El mito del presidente empresario

Juan Carlos Botero
09 de febrero de 2017 - 10:37 p. m.

Hablo del famoso mito del presidente-empresario-salvador de la patria. Cada vez que un país padece una crisis económica o de orden social, surgen las voces que critican a los políticos de siempre y lamentan la falta de hombres fuertes que sepan manejar el país con eficacia. Como una empresa, dicen. Deberíamos poner en el poder a un líder que sepa dar órdenes, agregan. Que sepa delegar y ejecutar, y con pantalones para obrar con firmeza. Si el país se administrara como una gran empresa, aseguran, no habría problemas. Mil veces he oído esa cantaleta, y a menudo viene de los mismos empresarios que quisieran ver a uno de los suyos gobernando el país con visión y templanza. Con eficacia, repiten. Como una empresa.

Pues bueno, ahí lo tienen, y el resultado es dramático. Por fin lo tenemos en toda su gloria, con la patética figura de Donald Trump, y ese mito se ha derrumbado con el estrépito de una demolición. Este “exitoso empresario” reveló lo mal preparado que está para liderar un país y aún más una potencia mundial: no desea leer los informes de seguridad, ya se enfrentó a sus organismos de inteligencia, chocó con la prensa, e insultó a China, México, a las mujeres y a todos los musulmanes del mundo. A la hora de su posesión, y con la urgencia de asegurar la marcha del Estado, de sus 15 ministros Trump tenía confirmados dos, y de 660 cargos de alto nivel que requerían reemplazos inmediatos, había escogido a 29. Qué eficacia.

Resulta que dirigir un país no se parece en nada a dirigir una empresa. En una democracia las decisiones no se imponen en forma vertical sino que se debe practicar el arte de la persuasión para conciliar intereses atrincherados y a menudo opuestos. Por ejemplo: impulsar el desarrollo vs. proteger el medio ambiente; defender las firmas nacionales vs. participar en los mercados internacionales; crear programas de asistencia social vs. aumentar el déficit nacional; tributar a los ricos vs. evitar una fuga de capital. A la vez, el presidente debe amparar a las minorías pero sin atropellar a la mayoría; defender las libertades individuales pero limitando las mismas para evitar la anarquía; tolerar la libertad de prensa, incluyendo las críticas de sus enemigos, y proteger los derechos de todos, incluyendo los enemigos de la nación.

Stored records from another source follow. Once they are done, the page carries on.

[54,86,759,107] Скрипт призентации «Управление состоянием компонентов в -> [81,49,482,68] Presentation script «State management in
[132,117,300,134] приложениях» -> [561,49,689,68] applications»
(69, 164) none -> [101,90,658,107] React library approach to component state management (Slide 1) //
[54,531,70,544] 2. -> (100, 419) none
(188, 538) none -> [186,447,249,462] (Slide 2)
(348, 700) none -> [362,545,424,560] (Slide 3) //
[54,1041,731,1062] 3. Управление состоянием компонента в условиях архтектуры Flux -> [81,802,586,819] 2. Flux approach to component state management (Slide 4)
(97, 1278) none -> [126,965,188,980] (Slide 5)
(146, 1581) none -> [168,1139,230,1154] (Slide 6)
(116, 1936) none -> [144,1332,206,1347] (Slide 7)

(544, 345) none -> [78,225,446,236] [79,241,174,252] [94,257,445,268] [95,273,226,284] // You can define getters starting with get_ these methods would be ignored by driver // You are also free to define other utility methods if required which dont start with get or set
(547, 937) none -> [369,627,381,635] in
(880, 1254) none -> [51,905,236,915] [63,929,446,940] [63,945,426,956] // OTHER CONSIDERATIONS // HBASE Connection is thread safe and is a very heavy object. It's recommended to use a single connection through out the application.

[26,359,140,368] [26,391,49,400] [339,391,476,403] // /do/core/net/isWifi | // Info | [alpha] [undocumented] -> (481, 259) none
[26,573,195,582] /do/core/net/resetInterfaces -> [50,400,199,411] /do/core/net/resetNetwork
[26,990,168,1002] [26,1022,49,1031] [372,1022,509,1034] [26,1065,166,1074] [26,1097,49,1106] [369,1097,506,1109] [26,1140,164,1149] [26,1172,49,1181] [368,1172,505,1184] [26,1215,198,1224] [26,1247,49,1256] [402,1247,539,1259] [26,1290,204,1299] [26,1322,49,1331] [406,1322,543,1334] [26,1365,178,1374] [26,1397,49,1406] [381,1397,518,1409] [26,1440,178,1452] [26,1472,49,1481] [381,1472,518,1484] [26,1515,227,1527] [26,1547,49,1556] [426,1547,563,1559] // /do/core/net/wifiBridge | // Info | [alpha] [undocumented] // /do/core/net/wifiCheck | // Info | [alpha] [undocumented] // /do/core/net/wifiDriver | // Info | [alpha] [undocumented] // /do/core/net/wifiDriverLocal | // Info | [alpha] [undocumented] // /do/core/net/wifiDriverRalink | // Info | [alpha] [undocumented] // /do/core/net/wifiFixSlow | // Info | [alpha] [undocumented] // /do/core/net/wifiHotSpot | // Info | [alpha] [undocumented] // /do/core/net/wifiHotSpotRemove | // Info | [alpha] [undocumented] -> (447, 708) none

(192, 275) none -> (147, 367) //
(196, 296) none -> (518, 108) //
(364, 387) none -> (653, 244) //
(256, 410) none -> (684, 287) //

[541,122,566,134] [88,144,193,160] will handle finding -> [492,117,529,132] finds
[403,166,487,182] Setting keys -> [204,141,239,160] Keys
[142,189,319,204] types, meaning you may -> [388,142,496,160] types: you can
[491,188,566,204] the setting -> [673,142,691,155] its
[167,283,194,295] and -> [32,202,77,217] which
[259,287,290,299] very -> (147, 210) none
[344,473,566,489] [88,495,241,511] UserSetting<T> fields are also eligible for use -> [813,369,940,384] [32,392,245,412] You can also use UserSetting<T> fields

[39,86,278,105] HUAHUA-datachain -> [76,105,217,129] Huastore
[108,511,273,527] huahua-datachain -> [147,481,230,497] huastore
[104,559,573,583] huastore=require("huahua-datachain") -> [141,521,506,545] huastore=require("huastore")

Creer que un país es como una empresa refleja un simplismo infantil, pues cada uno requiere de talentos distintos. Una empresa tiene una meta central, que es producir una ganancia, mientras que un país tiene miles de metas, todas válidas, que un mandatario debe balancear al tiempo, con tacto y patriotismo. ¿El peor fracaso de una empresa? La quiebra. ¿El peor fracaso de un país? La guerra. ¿Y de EE. UU.? La guerra nuclear.

Por eso pocos empresarios han sido buenos presidentes. Y los buenos presidentes tienen algo en común: todos han sido, ante nada, políticos. Los errores de Trump nacen de eso: él no es un político sino un empresario que ignora cómo opera un Estado, y cuáles son las prioridades de un gobierno, y cuáles son las obligaciones de una potencia mundial, en especial con su gente más vulnerable. Así que el mito del empresario presidente es sólo eso: un mito. Y uno, además, muy peligroso.